• _To do_
The records follow. Transcribe only the lines from the line containing "text: Dynamic ->" through the end, both ends included, and leave out the pictures.

Dataset entries:
···
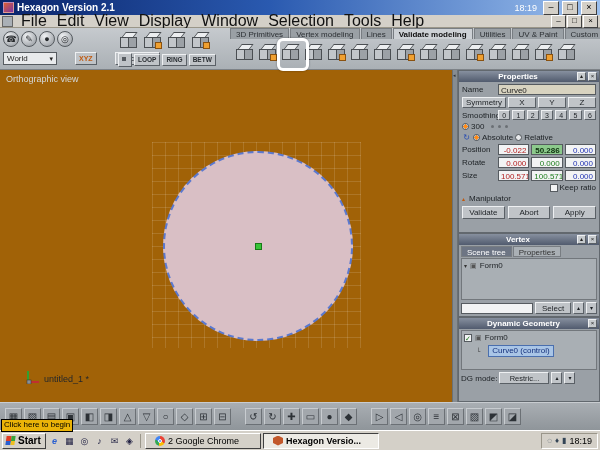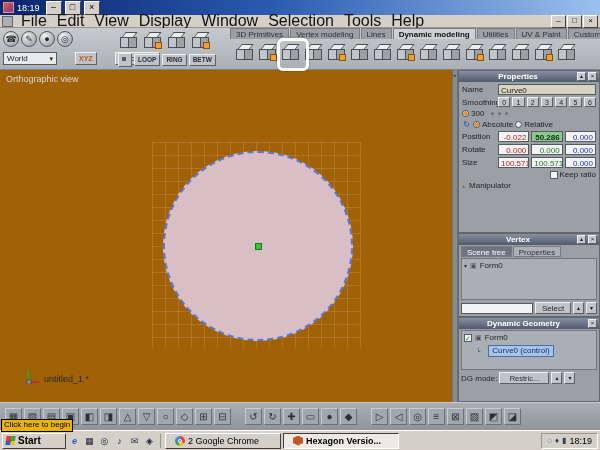"Hexagon Version 2.1" span.title { html: none -> <span>Hexagon Version 2.1</span> }
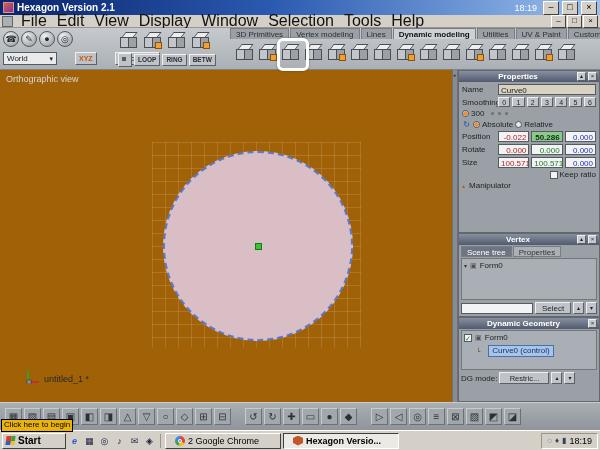"Dynamic modeling" span.tab { text: Dynamic -> Validate }
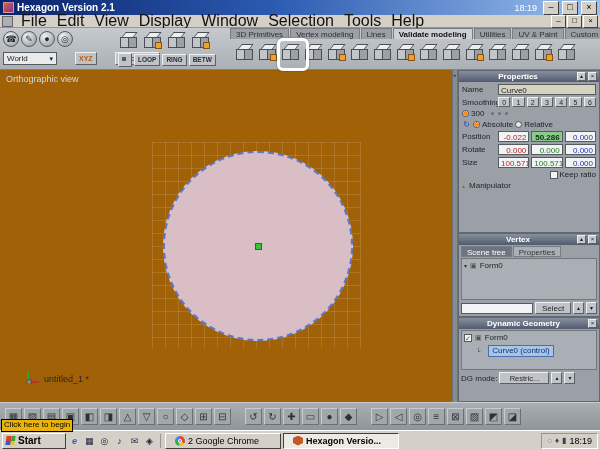"Symmetry" div.prow { html: none -> <div> <span>Symmetry</span> <span>X</span> <span>Y</span> <span>Z</span> </div> }
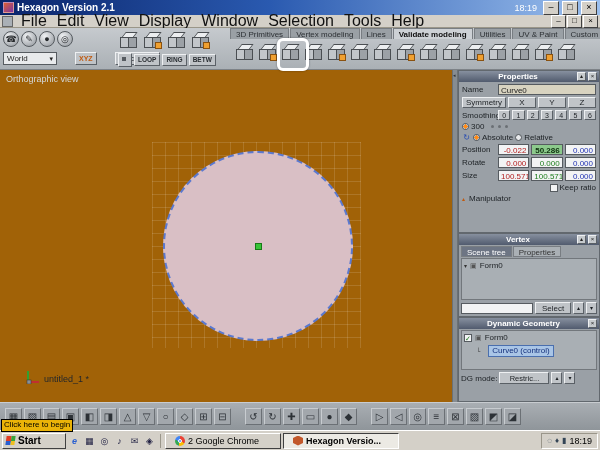"Validate" div.btnrow { html: none -> <div> <span>Validate</span> <span>Abort</span> <span>Apply</span> </div> }
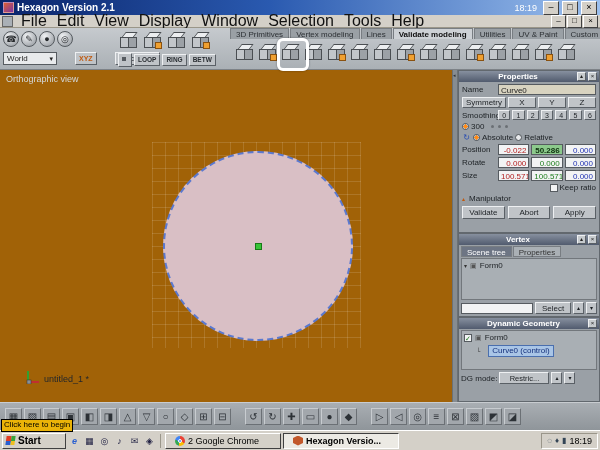"Start" .startbtn { width: 64px -> 44px }
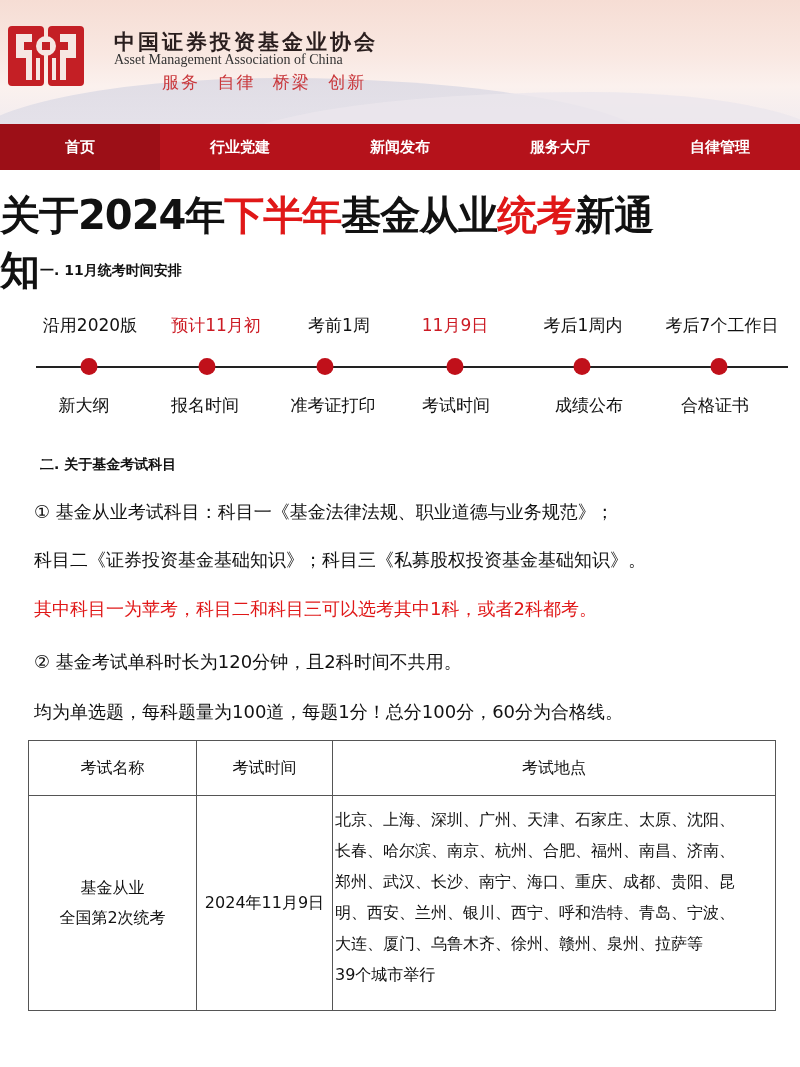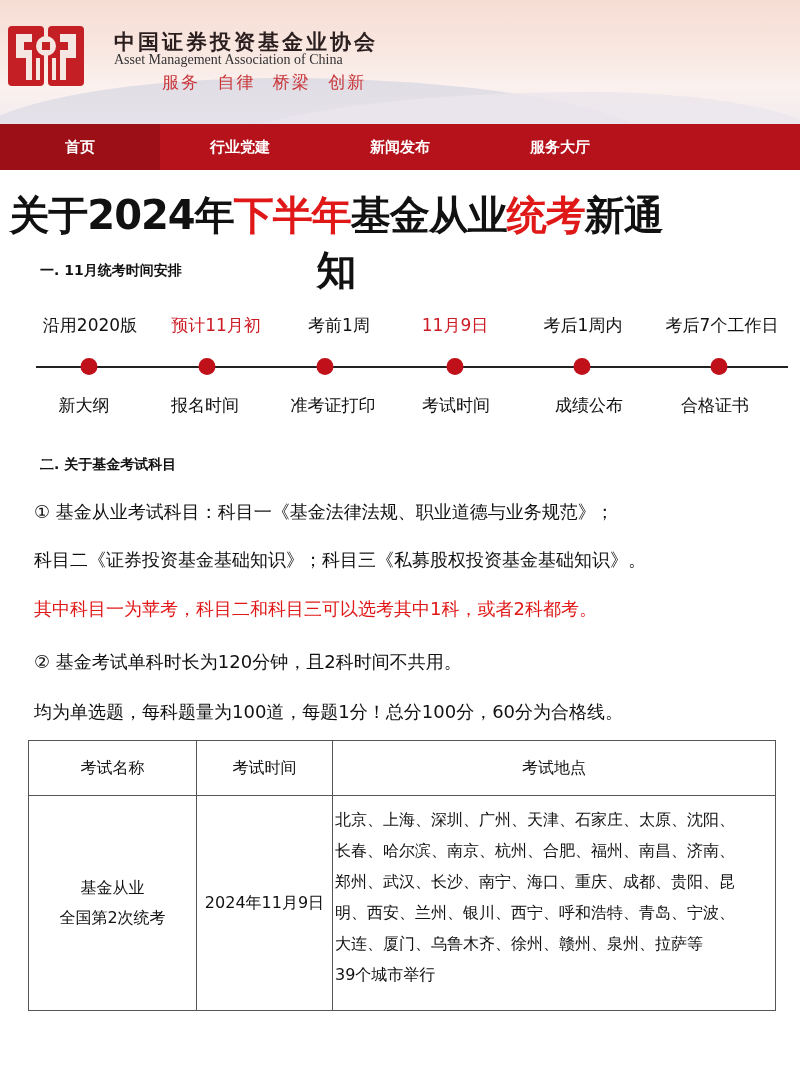"自律管理" div.nav-item { html: none -> <div>自律管理</div> }
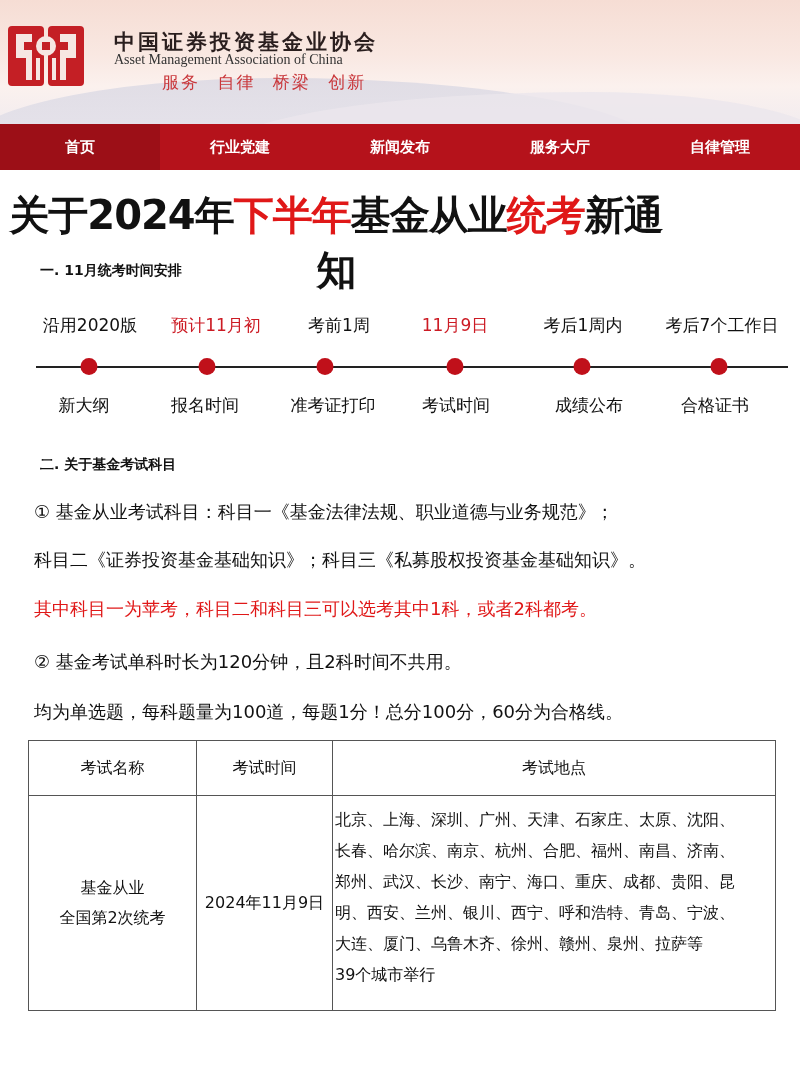"关于2024年下半年基金从业统考新通知" .title { text-align: center -> left }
···
• _Your response_
"Dynamic modeling" span.tab { text: Dynamic -> Validate }
"Symmetry" div.prow { html: none -> <div> <span>Symmetry</span> <span>X</span> <span>Y</span> <span>Z</span> </div> }
"Validate" div.btnrow { html: none -> <div> <span>Validate</span> <span>Abort</span> <span>Apply</span> </div> }
"Start" .startbtn { width: 64px -> 44px }
"自律管理" div.nav-item { html: none -> <div>自律管理</div> }
"关于2024年下半年基金从业统考新通知" .title { text-align: center -> left }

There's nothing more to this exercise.